- **Data under study**:

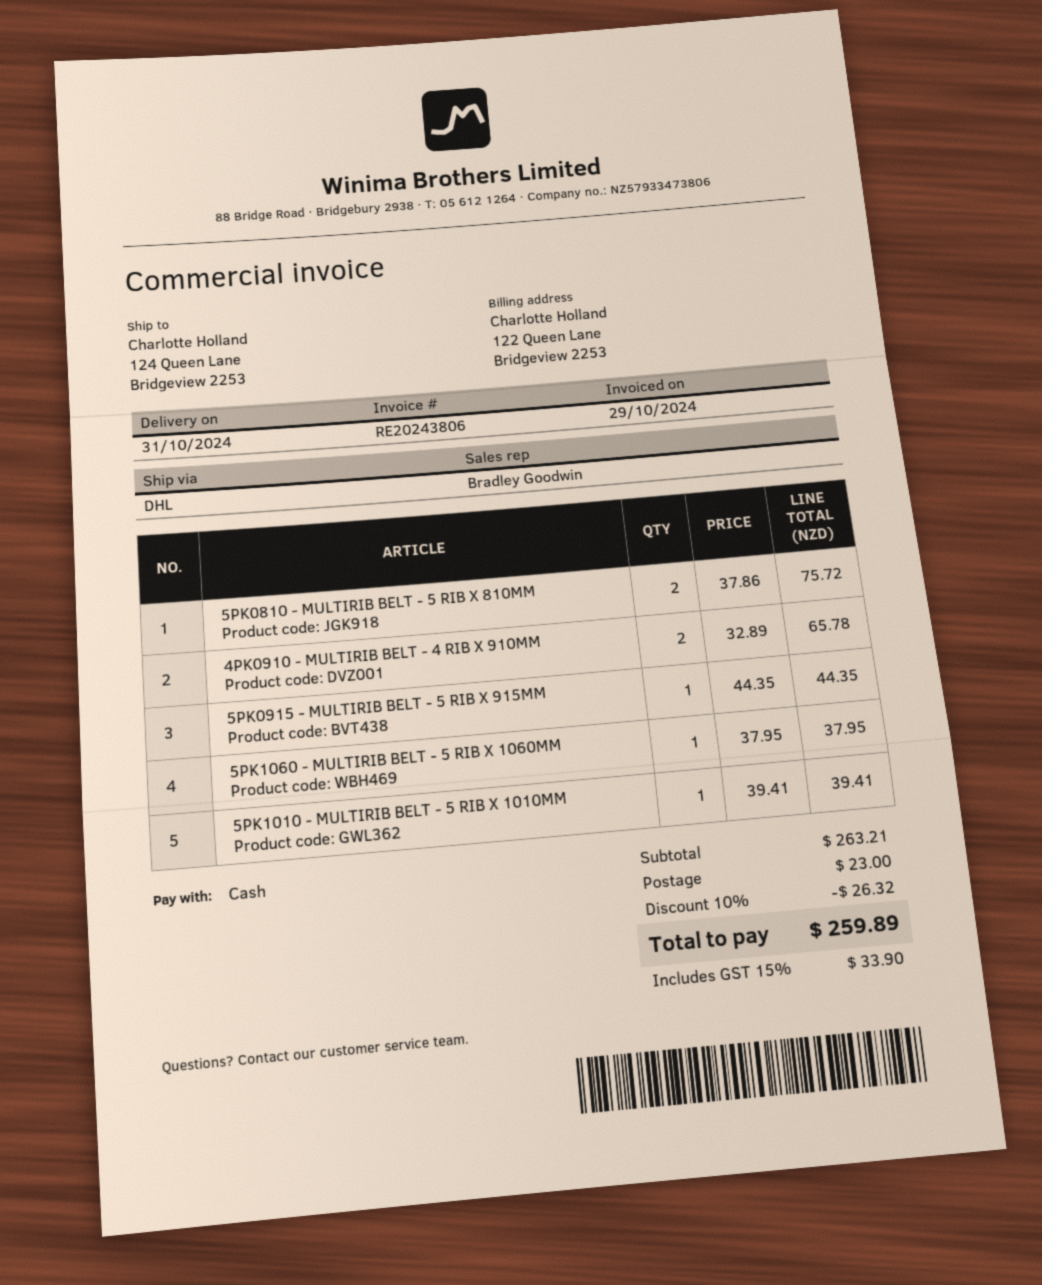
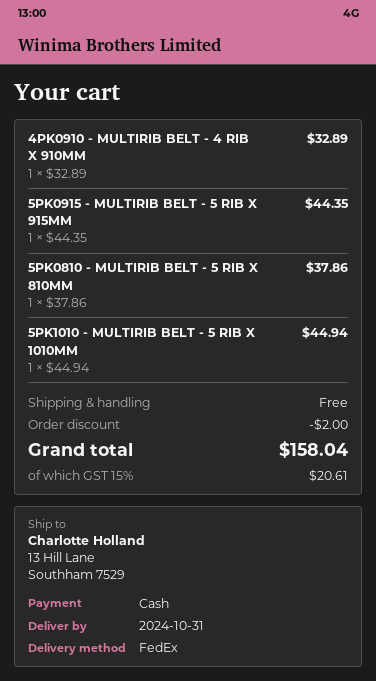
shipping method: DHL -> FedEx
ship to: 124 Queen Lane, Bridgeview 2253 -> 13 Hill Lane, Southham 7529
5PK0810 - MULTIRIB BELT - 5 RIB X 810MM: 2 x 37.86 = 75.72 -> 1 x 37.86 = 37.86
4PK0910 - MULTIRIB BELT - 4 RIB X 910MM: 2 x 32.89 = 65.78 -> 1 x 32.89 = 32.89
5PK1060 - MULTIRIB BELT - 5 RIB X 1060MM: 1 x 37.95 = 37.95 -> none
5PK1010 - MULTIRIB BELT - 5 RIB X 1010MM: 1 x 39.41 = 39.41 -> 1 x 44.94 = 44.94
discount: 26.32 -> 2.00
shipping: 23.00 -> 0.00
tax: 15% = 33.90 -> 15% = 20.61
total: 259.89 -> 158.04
---
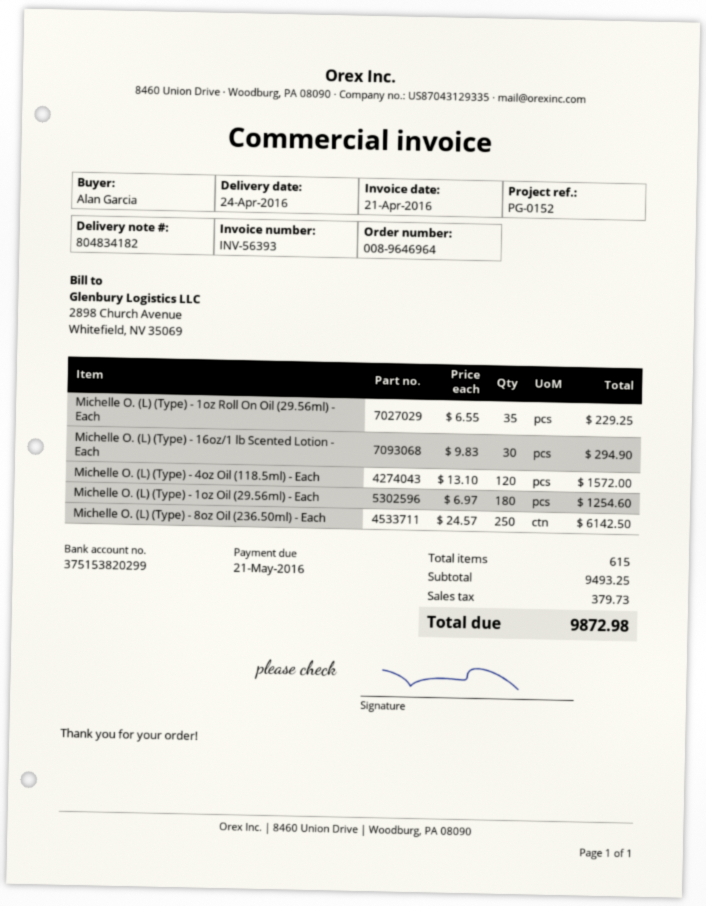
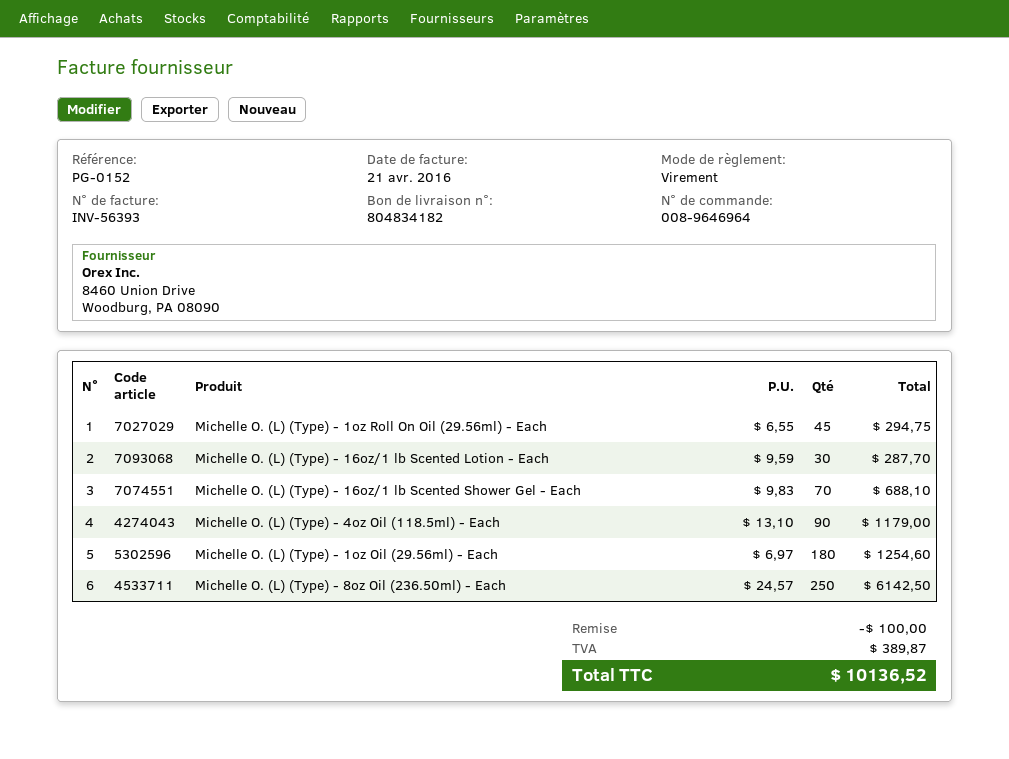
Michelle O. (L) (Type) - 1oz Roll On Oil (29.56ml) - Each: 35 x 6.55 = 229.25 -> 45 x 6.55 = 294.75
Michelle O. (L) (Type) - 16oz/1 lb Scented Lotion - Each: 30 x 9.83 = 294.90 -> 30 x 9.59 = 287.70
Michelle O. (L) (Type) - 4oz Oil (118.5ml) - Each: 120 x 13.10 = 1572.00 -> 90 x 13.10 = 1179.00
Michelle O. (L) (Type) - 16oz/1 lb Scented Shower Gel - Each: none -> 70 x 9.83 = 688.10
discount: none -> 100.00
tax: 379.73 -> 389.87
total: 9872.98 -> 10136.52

- **Exercise prompt**:
From the listing above, pick out each line where the word "shipping" appears.

- **Solution**:
shipping method: DHL -> FedEx
shipping: 23.00 -> 0.00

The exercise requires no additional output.